3月18日

 冷麺が食べたいと言ったのは未映子さんだった。冷麺でも平気か、辛いものは大丈夫か、というかそもそもお昼を食べていく時間はあるのかを、未映子さんは一人一人に尋ねていた。肉を頬張り、一口目のビールの流し込むことを想像しながら、僕も皆に随いて行く。

 目当ての店は休みであった。以前はランチ営業をしていて、今日は定休日でもないはずなのに、扉は閉ざされていた。

「ここの冷麺が美味しかったのに」。未映子さんが残念そうにこぼすのが少し不思議に思えた。というのも、目当ての店の目の前にも焼き肉屋があったからである。しかし、どうやらその店は冷麺が美味しくないらしかった。

 近くに評判の良い焼き肉屋があるというので、今度はその店を目指して歩き出す。焼き肉、焼き肉、ビール、焼き肉、と頭の中で念じながら歩いているせいか、焼き肉の匂いが漂っているような気さえしてくる。
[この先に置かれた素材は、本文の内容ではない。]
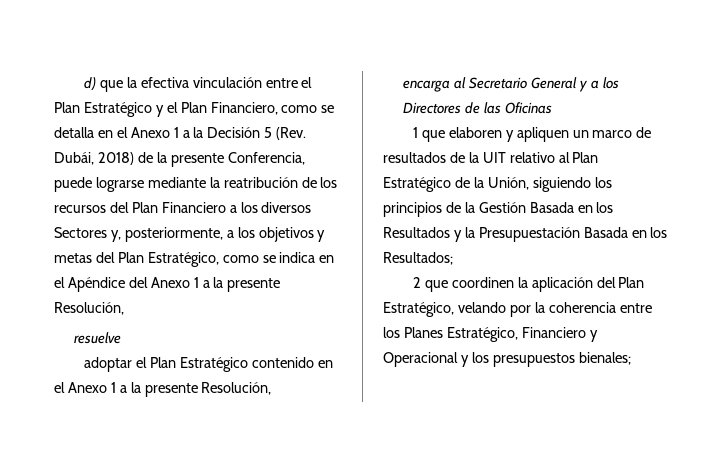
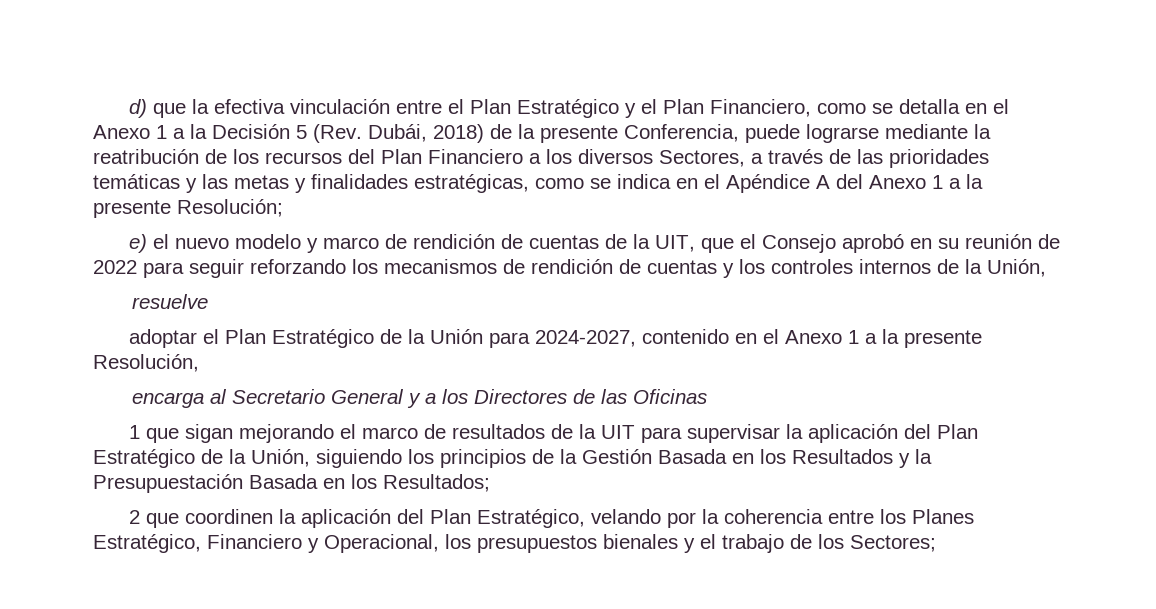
- d) que la efectiva vinculación entre el Plan Estratégico y el Plan Financiero, como se detalla en el Anexo 1 a la Decisión 5 (Rev. Dubái, 2018) de la presente Conferencia, puede lograrse mediante la reatribución de los recursos del Plan Financiero a los diversos Sectores y, posteriormente, a los objetivos y metas del Plan Estratégico, como se indica en el Apéndice del Anexo 1 a la presente Resolución,
+ d) que la efectiva vinculación entre el Plan Estratégico y el Plan Financiero, como se detalla en el Anexo 1 a la Decisión 5 (Rev. Dubái, 2018) de la presente Conferencia, puede lograrse mediante la reatribución de los recursos del Plan Financiero a los diversos Sectores, a través de las prioridades temáticas y las metas y finalidades estratégicas, como se indica en el Apéndice A del Anexo 1 a la presente Resolución;
+ e) el nuevo modelo y marco de rendición de cuentas de la UIT, que el Consejo aprobó en su reunión de 2022 para seguir reforzando los mecanismos de rendición de cuentas y los controles internos de la Unión,
- adoptar el Plan Estratégico contenido en el Anexo 1 a la presente Resolución,
+ adoptar el Plan Estratégico de la Unión para 2024-2027, contenido en el Anexo 1 a la presente Resolución,
- 1 que elaboren y apliquen un marco de resultados de la UIT relativo al Plan Estratégico de la Unión, siguiendo los principios de la Gestión Basada en los Resultados y la Presupuestación Basada en los Resultados;
+ 1 que sigan mejorando el marco de resultados de la UIT para supervisar la aplicación del Plan Estratégico de la Unión, siguiendo los principios de la Gestión Basada en los Resultados y la Presupuestación Basada en los Resultados;
- 2 que coordinen la aplicación del Plan Estratégico, velando por la coherencia entre los Planes Estratégico, Financiero y Operacional y los presupuestos bienales;
+ 2 que coordinen la aplicación del Plan Estratégico, velando por la coherencia entre los Planes Estratégico, Financiero y Operacional, los presupuestos bienales y el trabajo de los Sectores;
 不運は続くもので、この店も定休日だった。未映子さんの体から、何かが立ちのぼっているように感じられた。あれは一体何だったのだろうと、これを書いている今もずっと考えている。その姿から目を離すことができなかった。

 怒り、というのとは違うのだ。それなら別に凝視することもなかったし、「あれは何だったのだろう?」と考えるまでもない。それに、怒りというものには対象が伴う。この場合で言うならば、営業していない店に対して怒る、ということになるのだが、そういうこととも違うのだ。無理やり言葉に当てはめるとすれば、美味しい冷麺が食べられないという現実に納得がいかない、ということになるだろうか。「不可、不可不可」という、「先端で、さすわ さされるわ そらええわ」に登場する短いフレーズが思い浮かんだ。

 先日の文芸フェスティバルで、未映子さんは「まえのひ」という作品についてこんな話をしていた。日常を生きるということは何かしらの反復性を生きている、でも、今というものには常に一回性がある、その反復性と一回性を意識して書いたのがあの作品だ、と。あの湯気は、そうした反復性と一回性に「納得がいかない」と抗うものが、あの湯気だったのではないか。
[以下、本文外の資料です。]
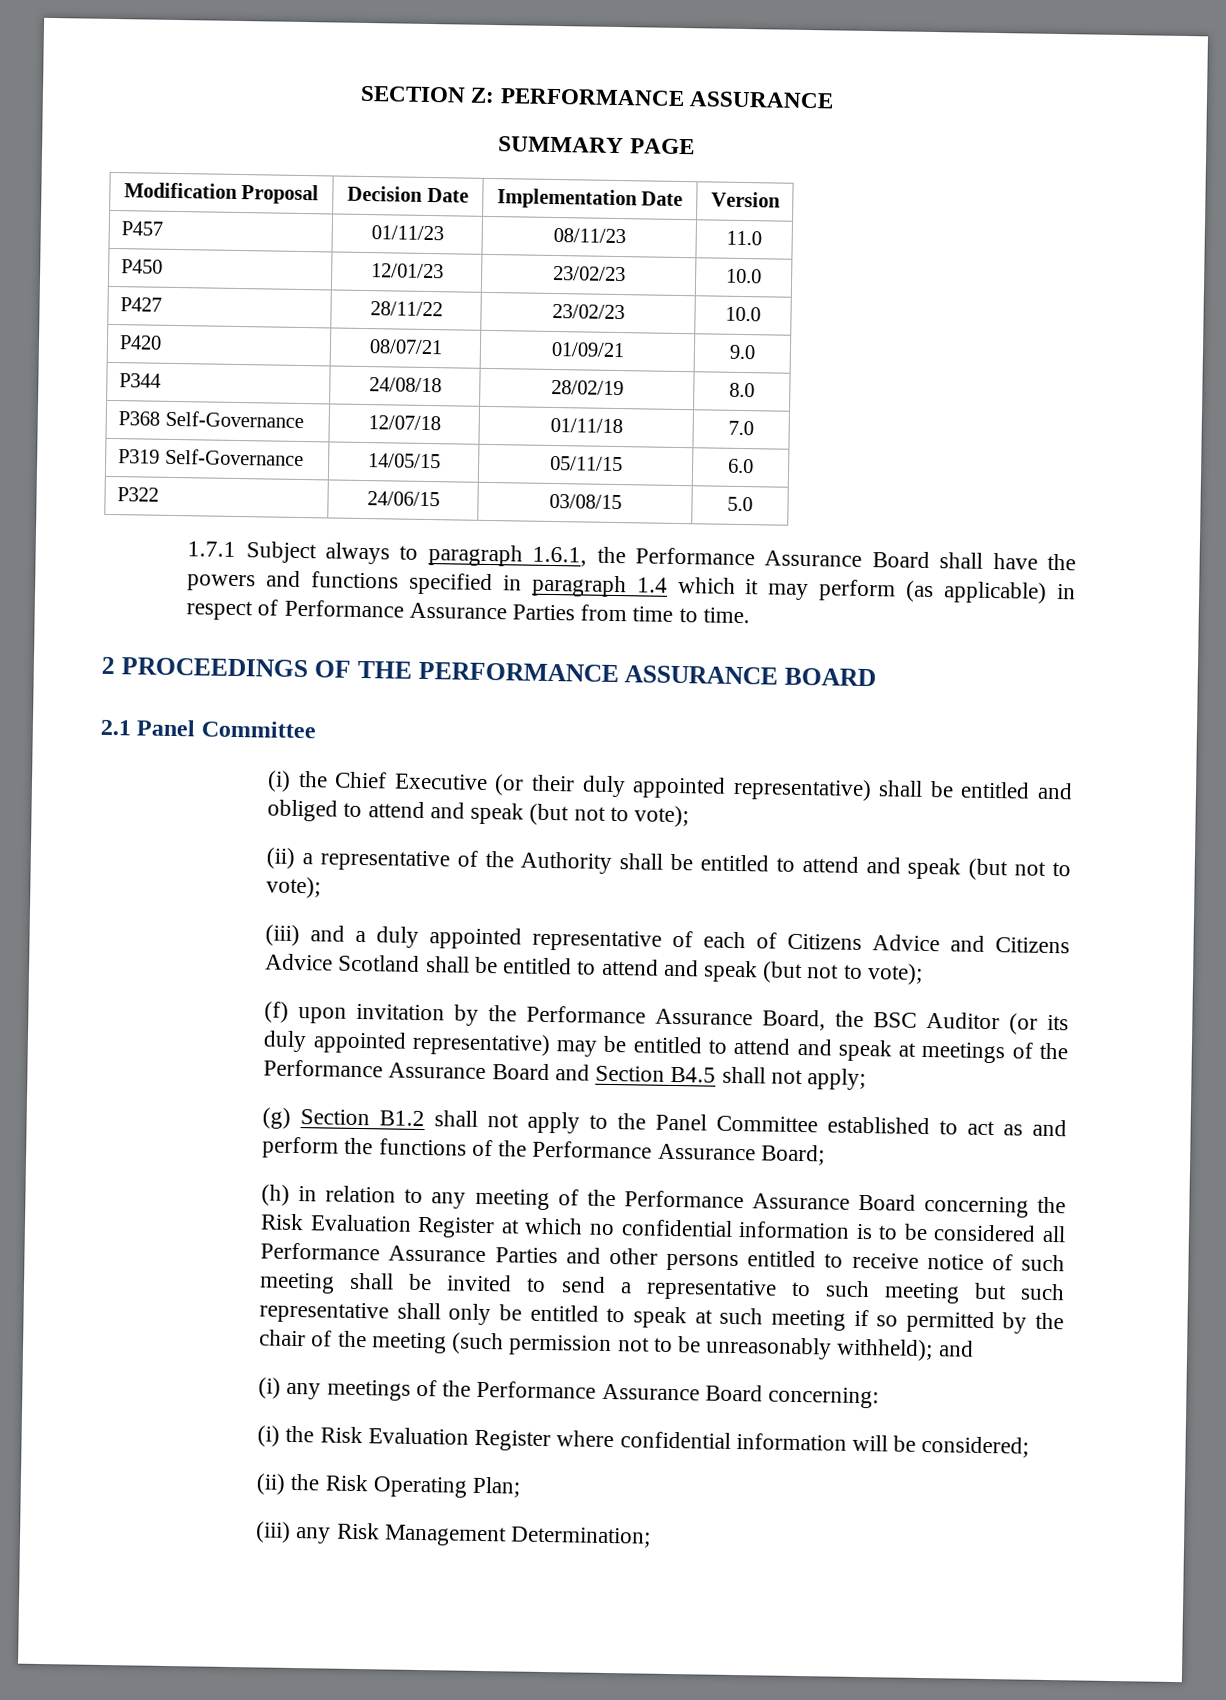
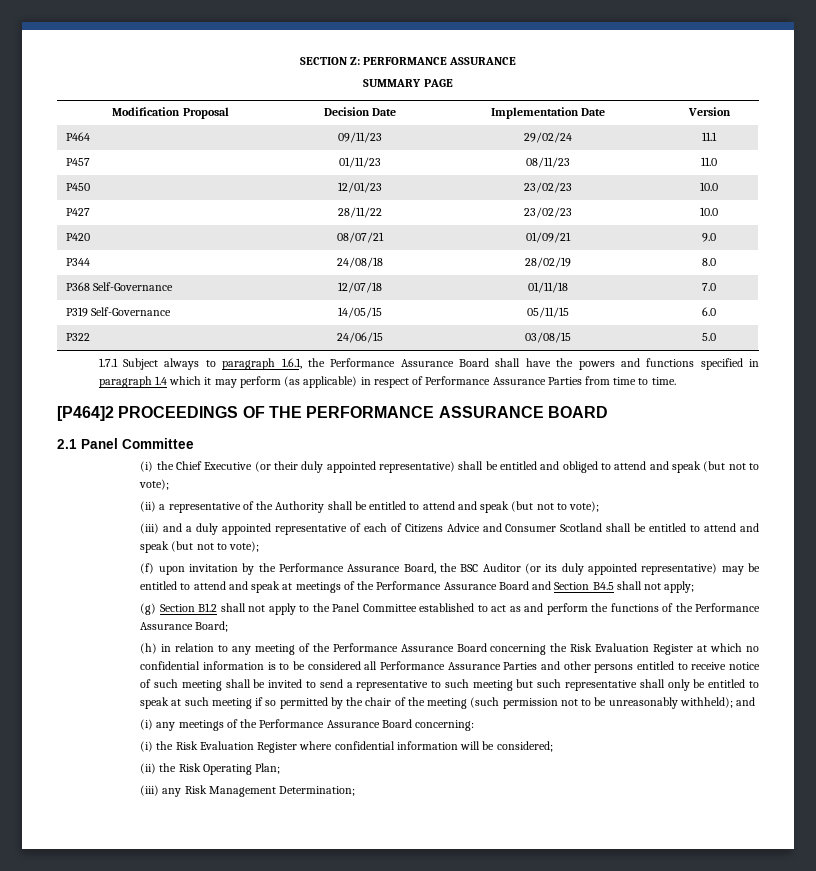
+ P464 | 09/11/23 | 29/02/24 | 11.1
- 2 PROCEEDINGS OF THE PERFORMANCE ASSURANCE BOARD
+ [P464]2 PROCEEDINGS OF THE PERFORMANCE ASSURANCE BOARD
- (iii) and a duly appointed representative of each of Citizens Advice and Citizens Advice Scotland shall be entitled to attend and speak (but not to vote);
+ (iii) and a duly appointed representative of each of Citizens Advice and Consumer Scotland shall be entitled to attend and speak (but not to vote);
 たかだか冷麺で何をおおげさな、と思われるかもしれない。僕自身も、そしておそらく僕以外の皆も、冷麺じゃなくても何でもいい、と思っていたはずだ。しかし、「たかだか冷麺」と言ってしまうと、「日常の一回性」なんてことは語れなくなってしまうのだ。

 3軒目の店で、ようやく冷麺にありついた。